### Materials provided ###

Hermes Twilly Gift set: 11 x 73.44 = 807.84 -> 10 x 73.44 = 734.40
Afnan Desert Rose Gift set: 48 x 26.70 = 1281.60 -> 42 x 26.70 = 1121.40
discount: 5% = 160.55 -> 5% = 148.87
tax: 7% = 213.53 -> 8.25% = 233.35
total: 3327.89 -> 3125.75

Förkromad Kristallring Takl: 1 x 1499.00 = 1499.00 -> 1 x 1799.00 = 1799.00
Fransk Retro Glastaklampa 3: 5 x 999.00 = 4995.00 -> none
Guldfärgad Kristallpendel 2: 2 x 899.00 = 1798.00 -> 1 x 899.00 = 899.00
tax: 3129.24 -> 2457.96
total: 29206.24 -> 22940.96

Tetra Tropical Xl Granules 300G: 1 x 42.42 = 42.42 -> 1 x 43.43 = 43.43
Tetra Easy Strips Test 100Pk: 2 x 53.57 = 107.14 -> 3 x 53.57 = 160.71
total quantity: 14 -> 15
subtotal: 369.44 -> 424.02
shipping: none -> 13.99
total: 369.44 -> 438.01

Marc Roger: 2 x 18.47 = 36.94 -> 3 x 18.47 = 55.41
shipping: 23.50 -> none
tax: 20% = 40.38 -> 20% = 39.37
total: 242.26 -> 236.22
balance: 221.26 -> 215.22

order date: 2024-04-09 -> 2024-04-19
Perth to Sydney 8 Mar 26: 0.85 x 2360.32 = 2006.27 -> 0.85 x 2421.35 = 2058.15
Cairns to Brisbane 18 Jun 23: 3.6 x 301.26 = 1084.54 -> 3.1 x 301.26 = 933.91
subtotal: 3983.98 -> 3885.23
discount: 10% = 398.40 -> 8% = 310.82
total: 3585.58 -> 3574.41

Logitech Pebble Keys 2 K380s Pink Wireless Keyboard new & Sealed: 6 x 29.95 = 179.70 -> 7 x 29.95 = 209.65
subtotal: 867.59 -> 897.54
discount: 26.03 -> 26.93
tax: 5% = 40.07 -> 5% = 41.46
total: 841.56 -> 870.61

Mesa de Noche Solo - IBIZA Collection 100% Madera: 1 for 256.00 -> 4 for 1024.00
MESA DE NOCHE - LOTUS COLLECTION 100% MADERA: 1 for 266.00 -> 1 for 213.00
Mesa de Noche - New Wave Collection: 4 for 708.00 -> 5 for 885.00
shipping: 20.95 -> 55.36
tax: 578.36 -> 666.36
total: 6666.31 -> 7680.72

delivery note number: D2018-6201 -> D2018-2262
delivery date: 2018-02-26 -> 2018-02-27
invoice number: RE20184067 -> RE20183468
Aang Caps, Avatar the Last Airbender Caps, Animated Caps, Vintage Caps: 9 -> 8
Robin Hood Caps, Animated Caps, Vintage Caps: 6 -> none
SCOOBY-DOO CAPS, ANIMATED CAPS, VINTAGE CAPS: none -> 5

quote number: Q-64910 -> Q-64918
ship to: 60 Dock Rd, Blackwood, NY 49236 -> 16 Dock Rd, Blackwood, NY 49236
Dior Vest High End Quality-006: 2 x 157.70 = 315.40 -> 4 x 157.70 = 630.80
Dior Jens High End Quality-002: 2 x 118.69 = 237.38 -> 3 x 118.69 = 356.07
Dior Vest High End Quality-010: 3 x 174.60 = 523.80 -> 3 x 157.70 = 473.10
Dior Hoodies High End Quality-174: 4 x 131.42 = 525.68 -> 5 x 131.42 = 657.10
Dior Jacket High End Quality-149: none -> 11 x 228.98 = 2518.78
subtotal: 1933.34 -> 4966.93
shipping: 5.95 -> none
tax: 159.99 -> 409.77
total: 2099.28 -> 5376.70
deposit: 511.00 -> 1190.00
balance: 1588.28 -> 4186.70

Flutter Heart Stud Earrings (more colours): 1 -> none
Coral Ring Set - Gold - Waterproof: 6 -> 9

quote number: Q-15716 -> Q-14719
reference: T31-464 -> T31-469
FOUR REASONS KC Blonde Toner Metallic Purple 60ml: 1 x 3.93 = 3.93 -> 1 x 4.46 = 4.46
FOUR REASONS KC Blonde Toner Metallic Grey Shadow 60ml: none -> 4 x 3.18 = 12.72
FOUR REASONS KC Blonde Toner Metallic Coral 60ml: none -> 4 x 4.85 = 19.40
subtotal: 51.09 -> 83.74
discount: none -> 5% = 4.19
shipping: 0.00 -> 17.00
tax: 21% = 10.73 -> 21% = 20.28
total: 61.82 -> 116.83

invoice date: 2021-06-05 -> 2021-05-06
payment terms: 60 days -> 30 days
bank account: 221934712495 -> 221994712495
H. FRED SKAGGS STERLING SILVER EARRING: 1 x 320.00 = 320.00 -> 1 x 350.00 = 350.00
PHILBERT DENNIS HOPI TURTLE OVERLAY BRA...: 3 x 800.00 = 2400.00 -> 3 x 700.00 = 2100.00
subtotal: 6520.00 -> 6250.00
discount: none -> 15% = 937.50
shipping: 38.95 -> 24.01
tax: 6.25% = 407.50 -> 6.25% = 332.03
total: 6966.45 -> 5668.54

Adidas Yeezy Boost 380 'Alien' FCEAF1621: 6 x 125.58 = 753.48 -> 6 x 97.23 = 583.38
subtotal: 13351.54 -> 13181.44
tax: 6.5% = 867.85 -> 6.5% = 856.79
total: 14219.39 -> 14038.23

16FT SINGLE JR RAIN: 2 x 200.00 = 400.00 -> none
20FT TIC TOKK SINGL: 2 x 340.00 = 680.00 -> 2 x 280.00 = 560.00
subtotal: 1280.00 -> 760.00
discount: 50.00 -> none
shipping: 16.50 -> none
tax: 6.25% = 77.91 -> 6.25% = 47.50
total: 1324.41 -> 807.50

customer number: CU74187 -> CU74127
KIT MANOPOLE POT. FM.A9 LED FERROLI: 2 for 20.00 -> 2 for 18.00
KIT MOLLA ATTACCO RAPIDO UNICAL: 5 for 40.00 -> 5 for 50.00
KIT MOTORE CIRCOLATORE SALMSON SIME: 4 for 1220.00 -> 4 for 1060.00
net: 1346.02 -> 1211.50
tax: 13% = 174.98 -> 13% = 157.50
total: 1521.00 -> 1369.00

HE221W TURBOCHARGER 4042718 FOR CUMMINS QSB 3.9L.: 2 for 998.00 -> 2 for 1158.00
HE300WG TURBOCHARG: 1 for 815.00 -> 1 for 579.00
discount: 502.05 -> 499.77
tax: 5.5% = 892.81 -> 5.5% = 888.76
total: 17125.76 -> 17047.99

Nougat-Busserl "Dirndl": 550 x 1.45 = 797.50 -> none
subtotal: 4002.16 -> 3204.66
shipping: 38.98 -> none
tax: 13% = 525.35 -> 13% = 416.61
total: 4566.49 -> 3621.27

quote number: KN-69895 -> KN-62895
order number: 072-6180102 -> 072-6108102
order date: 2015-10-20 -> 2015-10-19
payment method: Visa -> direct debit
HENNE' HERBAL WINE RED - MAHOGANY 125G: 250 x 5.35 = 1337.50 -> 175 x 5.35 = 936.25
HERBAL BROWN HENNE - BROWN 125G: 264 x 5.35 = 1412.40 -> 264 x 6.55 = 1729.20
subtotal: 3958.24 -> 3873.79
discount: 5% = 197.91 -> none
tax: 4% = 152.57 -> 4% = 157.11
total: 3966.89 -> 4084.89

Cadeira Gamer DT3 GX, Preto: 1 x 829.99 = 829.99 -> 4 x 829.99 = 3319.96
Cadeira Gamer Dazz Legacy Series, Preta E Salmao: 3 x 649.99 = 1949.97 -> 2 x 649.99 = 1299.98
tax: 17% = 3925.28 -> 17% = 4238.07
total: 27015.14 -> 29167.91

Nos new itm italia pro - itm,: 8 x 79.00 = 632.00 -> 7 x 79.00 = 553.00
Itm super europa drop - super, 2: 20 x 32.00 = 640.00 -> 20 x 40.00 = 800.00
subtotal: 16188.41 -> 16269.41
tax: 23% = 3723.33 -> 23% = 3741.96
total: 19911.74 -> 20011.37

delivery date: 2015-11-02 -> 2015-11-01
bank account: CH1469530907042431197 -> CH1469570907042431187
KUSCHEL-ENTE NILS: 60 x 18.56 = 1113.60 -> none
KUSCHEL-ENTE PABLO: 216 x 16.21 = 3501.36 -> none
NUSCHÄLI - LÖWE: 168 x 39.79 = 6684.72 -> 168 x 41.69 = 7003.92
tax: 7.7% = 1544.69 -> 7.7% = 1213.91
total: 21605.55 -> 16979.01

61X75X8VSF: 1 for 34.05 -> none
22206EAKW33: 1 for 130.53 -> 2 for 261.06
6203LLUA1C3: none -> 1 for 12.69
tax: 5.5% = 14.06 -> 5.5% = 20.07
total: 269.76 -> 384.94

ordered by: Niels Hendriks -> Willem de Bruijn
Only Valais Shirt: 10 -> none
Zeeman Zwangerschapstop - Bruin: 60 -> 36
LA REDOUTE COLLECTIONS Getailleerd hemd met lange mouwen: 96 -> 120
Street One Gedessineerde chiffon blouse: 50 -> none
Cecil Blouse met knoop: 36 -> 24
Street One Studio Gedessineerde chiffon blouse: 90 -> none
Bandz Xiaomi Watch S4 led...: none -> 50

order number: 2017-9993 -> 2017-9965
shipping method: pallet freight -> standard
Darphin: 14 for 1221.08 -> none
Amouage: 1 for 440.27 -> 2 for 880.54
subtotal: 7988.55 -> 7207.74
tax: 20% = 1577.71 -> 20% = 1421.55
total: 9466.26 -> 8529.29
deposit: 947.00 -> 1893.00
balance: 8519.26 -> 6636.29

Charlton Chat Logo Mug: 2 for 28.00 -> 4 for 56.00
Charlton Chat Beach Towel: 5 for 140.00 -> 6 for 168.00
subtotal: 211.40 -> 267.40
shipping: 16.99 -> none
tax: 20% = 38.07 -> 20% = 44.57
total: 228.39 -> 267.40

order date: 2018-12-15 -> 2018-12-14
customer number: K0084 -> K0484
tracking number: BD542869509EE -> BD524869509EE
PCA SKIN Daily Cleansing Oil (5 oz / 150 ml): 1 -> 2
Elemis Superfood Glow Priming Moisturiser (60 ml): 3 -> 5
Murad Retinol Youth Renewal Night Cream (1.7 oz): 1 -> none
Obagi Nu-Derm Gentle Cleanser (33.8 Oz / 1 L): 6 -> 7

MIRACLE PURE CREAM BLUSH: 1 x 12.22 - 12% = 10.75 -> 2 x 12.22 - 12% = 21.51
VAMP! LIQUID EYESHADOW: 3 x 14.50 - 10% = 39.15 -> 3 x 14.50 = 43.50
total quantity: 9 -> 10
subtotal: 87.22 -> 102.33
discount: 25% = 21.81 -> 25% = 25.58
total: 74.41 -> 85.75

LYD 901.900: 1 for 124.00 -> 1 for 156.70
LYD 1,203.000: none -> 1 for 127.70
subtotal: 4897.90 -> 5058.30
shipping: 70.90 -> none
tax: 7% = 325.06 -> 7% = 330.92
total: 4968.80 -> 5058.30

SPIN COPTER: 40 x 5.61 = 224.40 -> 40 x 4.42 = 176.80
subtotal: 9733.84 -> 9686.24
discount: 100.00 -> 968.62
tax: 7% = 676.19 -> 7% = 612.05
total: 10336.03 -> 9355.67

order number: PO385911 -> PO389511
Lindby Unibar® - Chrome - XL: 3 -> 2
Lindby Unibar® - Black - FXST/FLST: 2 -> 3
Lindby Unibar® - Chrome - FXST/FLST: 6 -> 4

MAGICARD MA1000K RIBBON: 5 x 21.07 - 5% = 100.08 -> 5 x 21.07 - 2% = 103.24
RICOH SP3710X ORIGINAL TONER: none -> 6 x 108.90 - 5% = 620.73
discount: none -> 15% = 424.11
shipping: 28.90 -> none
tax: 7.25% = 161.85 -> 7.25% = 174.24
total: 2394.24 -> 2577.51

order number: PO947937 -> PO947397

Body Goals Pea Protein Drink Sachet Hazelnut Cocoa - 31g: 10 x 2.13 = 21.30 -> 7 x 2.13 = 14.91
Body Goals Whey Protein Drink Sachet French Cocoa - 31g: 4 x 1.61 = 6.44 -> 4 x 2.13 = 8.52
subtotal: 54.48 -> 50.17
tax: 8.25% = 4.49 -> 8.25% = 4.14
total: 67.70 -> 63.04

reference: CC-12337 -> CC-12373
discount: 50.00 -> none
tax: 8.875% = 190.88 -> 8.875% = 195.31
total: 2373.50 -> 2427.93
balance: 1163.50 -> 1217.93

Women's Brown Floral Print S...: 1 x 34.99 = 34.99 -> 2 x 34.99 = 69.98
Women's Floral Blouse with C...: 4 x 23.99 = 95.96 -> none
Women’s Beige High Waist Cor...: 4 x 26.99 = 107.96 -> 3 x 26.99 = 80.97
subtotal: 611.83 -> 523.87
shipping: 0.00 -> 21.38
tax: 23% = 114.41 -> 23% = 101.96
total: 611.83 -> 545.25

###

▸ Required action
Take the records above and return, word for word, only the lines that fall from the line with "tax: 23% = 3723.33 -> 23% = 3741.96" to the line with "Zeeman Zwangerschapstop - Bruin: 60 -> 36", both of them included.

▸ Problem solution
tax: 23% = 3723.33 -> 23% = 3741.96
total: 19911.74 -> 20011.37

delivery date: 2015-11-02 -> 2015-11-01
bank account: CH1469530907042431197 -> CH1469570907042431187
KUSCHEL-ENTE NILS: 60 x 18.56 = 1113.60 -> none
KUSCHEL-ENTE PABLO: 216 x 16.21 = 3501.36 -> none
NUSCHÄLI - LÖWE: 168 x 39.79 = 6684.72 -> 168 x 41.69 = 7003.92
tax: 7.7% = 1544.69 -> 7.7% = 1213.91
total: 21605.55 -> 16979.01

61X75X8VSF: 1 for 34.05 -> none
22206EAKW33: 1 for 130.53 -> 2 for 261.06
6203LLUA1C3: none -> 1 for 12.69
tax: 5.5% = 14.06 -> 5.5% = 20.07
total: 269.76 -> 384.94

ordered by: Niels Hendriks -> Willem de Bruijn
Only Valais Shirt: 10 -> none
Zeeman Zwangerschapstop - Bruin: 60 -> 36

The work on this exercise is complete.